HEAVY METAL'S stock is down at the moment, no doubt in part because the market is saturated with new bands (including a surprising number reconstituted from old veterans) hoping to cash in on the multi-platinum success of such '88 and '89 chart-toppers as Def Leppard, Guns N' Roses, and Bon Jovi. The principal result of this stampede is a whole lot of sameness. Still, things are not entirely stagnant: The growing presence of women in metal has punctured some macho balloons, and the emulation of Aerosmith's rootsy swagger has led some formerly stiff bands to work out some of the kinks in their backbeat.
"Danzig II -- Lucifuge" (Def American). In the hands of former Misfit Glenn Danzig, this hell-and-damnation script might seem a little ridiculous, especially since it's delivered in a voice that seems to be emanating from Jim Morrison's grave. Yet the quartet, which appears Tuesday at University of Maryland's Ritchie Coliseum, manages to punch some windows in metal's wall of sound. The opening "Long Way Back From Hell" unleashes the standard heavy-metal battering ram, but as the album progresses a stark, bare- bones sound comes to dominate; songs like "I'm the One" have an updated country-blues feel that's surprisingly effective. (The lyrics, of course, remain pretty silly.)
"Doro" (Mercury). Heavy-metal Rhinemaiden Doro Pesch has allowed herself to be groomed for mainstream American taste by Kiss's Gene Simmons, the album's "executive producer," and the results recall Joan Jett, Heart, or even Simmons's old girlfriend Cher. That's not all bad -- the inclusion of a left-field oldie like the Electric Prunes' "I Had Too Much to Dream Last Night" allows a beam of pop light to dapple all this Teutonic heaviness. Still, the principal effect of Simmons's makeover is to make Pesch predictable; such songs as "Rock On" and "Something Wicked This Way Comes" are just as secondhand as their titles.

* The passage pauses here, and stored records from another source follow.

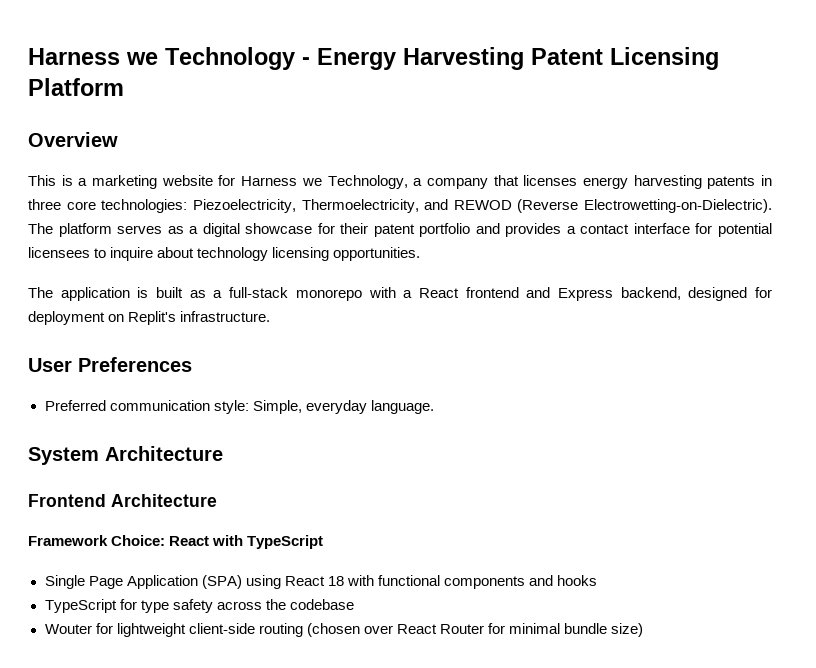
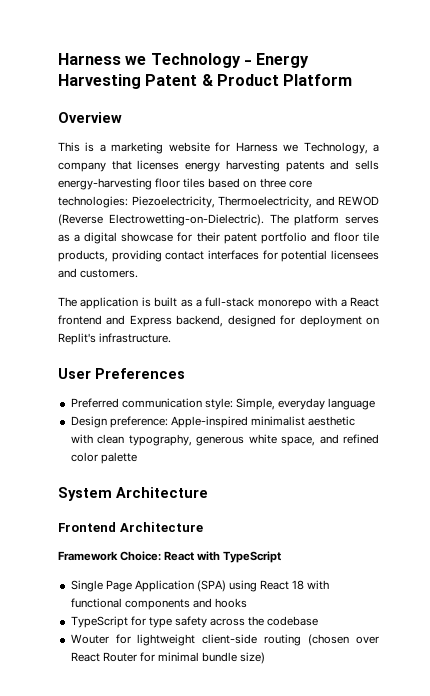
- Harness we Technology - Energy Harvesting Patent Licensing Platform
+ Harness we Technology - Energy Harvesting Patent & Product Platform
- This is a marketing website for Harness we Technology, a company that licenses energy harvesting patents in three core technologies: Piezoelectricity, Thermoelectricity, and REWOD (Reverse Electrowetting-on-Dielectric).
+ This is a marketing website for Harness we Technology, a company that licenses energy harvesting patents and sells energy-harvesting floor tiles based on three core technologies: Piezoelectricity, Thermoelectricity, and REWOD (Reverse Electrowetting-on-Dielectric).
- The platform serves as a digital showcase for their patent portfolio and provides a contact interface for potential licensees to inquire about technology licensing opportunities.
+ The platform serves as a digital showcase for their patent portfolio and floor tile products, providing contact interfaces for potential licensees and customers.
- Preferred communication style: Simple, everyday language.
+ Preferred communication style: Simple, everyday language
+ Design preference: Apple-inspired minimalist aesthetic with clean typography, generous white space, and refined color palette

"Stiletto" (RCA). The ex-Runaways guitarist may be pulling up the hem of her black minidress on the back cover of this album, but she looks positively demure compared to her previous image as a leather-clad guitar goddess. The softer look is matched by Mike Chapman's slick, savvy production; this album is hard rock, but it's also clearly meant to break Ford through to the larger audience enjoyed by her former cohort, Joan Jett. With a remake of Alice Cooper's "Only Women Bleed" as the foot in the door, it could succeed, as long as Ford's sex-bomb sizzle -- the first line on the album is "My nylons are melting down my legs" -- doesn't singe the first-time listener. The album includes not only a pair of phallic odes (the title song and "Big Gun") but also a love song to "Lisa."
"Flesh and Blood" (Enigma/Capitol). These pretty-boy rockers have decided to downplay the mascara and hair spray this time out: The album cover features a close-up of a tattooed arm, and the music moves toward a bluesier, more Aerosmithian sound. The quartet can hardly avoid including a stilted pomp-rock ballad like "Life Goes On" -- the genre has been very, very good to them -- and should definitely forget social comment like "Something to Believe In" (yet another outspoken blast at fraudulent TV preachers), but generally the album is looser and less calculating (if no smarter) than might have been expected. Though hardly a triumph, this may be the band's least toxic release since it joined the Top Ten club.
"Frizzle Fry" (Caroline). Echoes of San Francisco's late and (in some quarters) lamented Dead Kennedys can be heard in this S.F. trio's cartoonish vocals and blasts at adult hypocrisy ("To Defy the Laws of Tradition") and mindless conformity ("Too Many Puppies"), but the sound is jazzy speed-metal, not punk. Indeed, jazz is a significant element in the mix, with bassist Les Claypool (who's also the band's singer and lyricist) taking a more prominent lead role than rock bassists usually do. The threesome, which will appear at the 9:30 club Wednesday, still squeals and slams in the manner of most speed-riffers, but its time changes and bass solos make for music that's more faceted, both rhythmically and atmospherically, than much metal.